Records for this task Start Marker

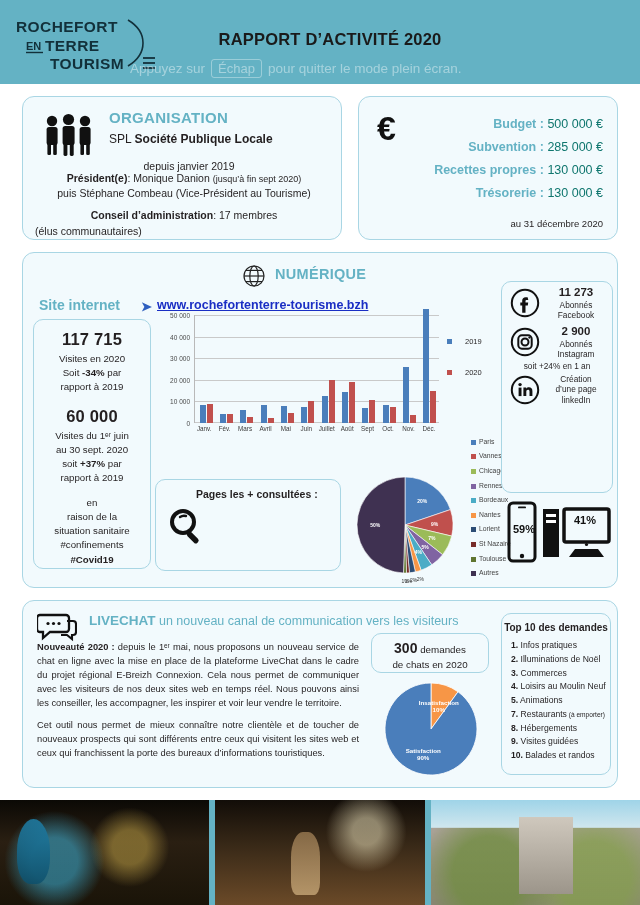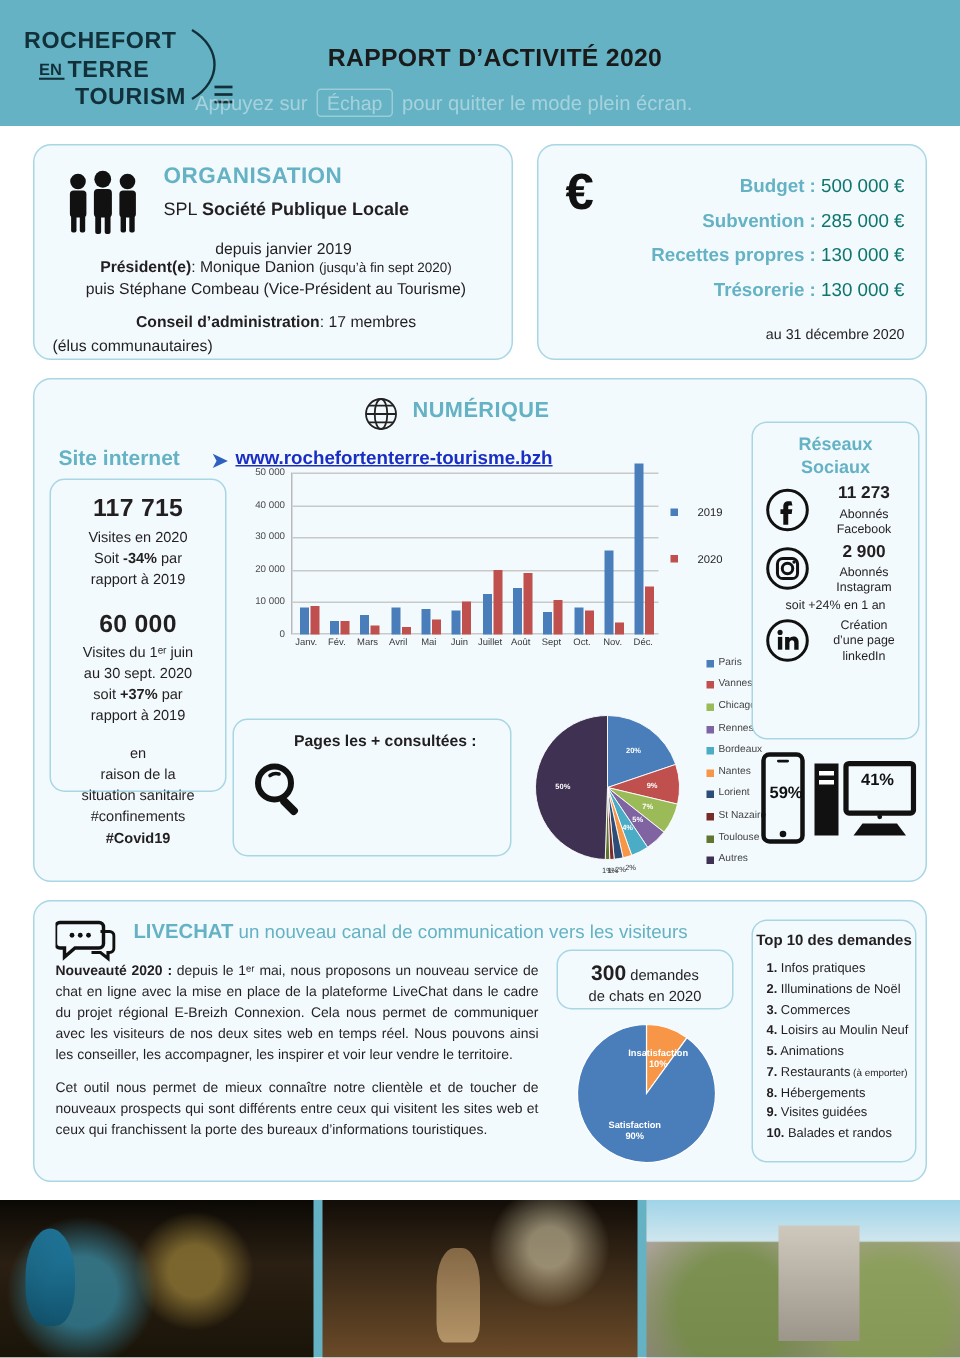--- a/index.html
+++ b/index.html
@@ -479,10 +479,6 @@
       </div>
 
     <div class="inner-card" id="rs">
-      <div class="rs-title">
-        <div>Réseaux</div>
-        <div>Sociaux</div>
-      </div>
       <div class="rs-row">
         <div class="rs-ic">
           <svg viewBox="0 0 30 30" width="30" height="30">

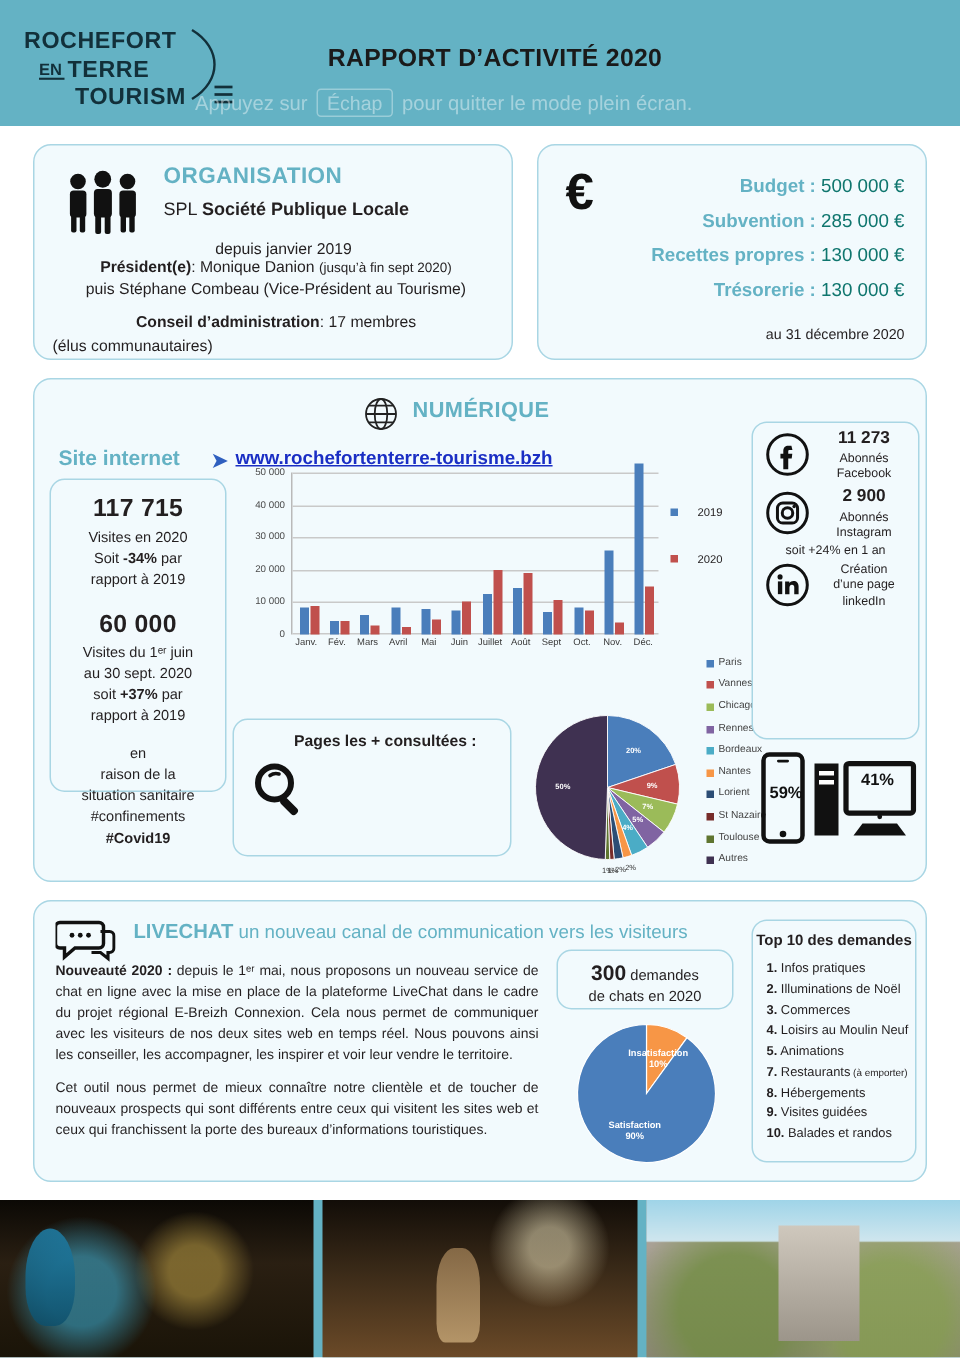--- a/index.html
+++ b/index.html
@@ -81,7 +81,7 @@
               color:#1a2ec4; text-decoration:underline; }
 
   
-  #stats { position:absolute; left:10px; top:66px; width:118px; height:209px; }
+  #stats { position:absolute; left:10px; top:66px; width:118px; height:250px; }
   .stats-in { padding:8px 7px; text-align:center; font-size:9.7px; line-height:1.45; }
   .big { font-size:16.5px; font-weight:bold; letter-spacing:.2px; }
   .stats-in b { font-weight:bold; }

Records for this task End Marker

In the listing above, locate the line with "-81,7 +81,7 @@" and the line with "top:66px; width:118px; height:250px;", then extract exactly those lines and every line between them, and nothing more.

@@ -81,7 +81,7 @@
               color:#1a2ec4; text-decoration:underline; }
 
   
-  #stats { position:absolute; left:10px; top:66px; width:118px; height:209px; }
+  #stats { position:absolute; left:10px; top:66px; width:118px; height:250px; }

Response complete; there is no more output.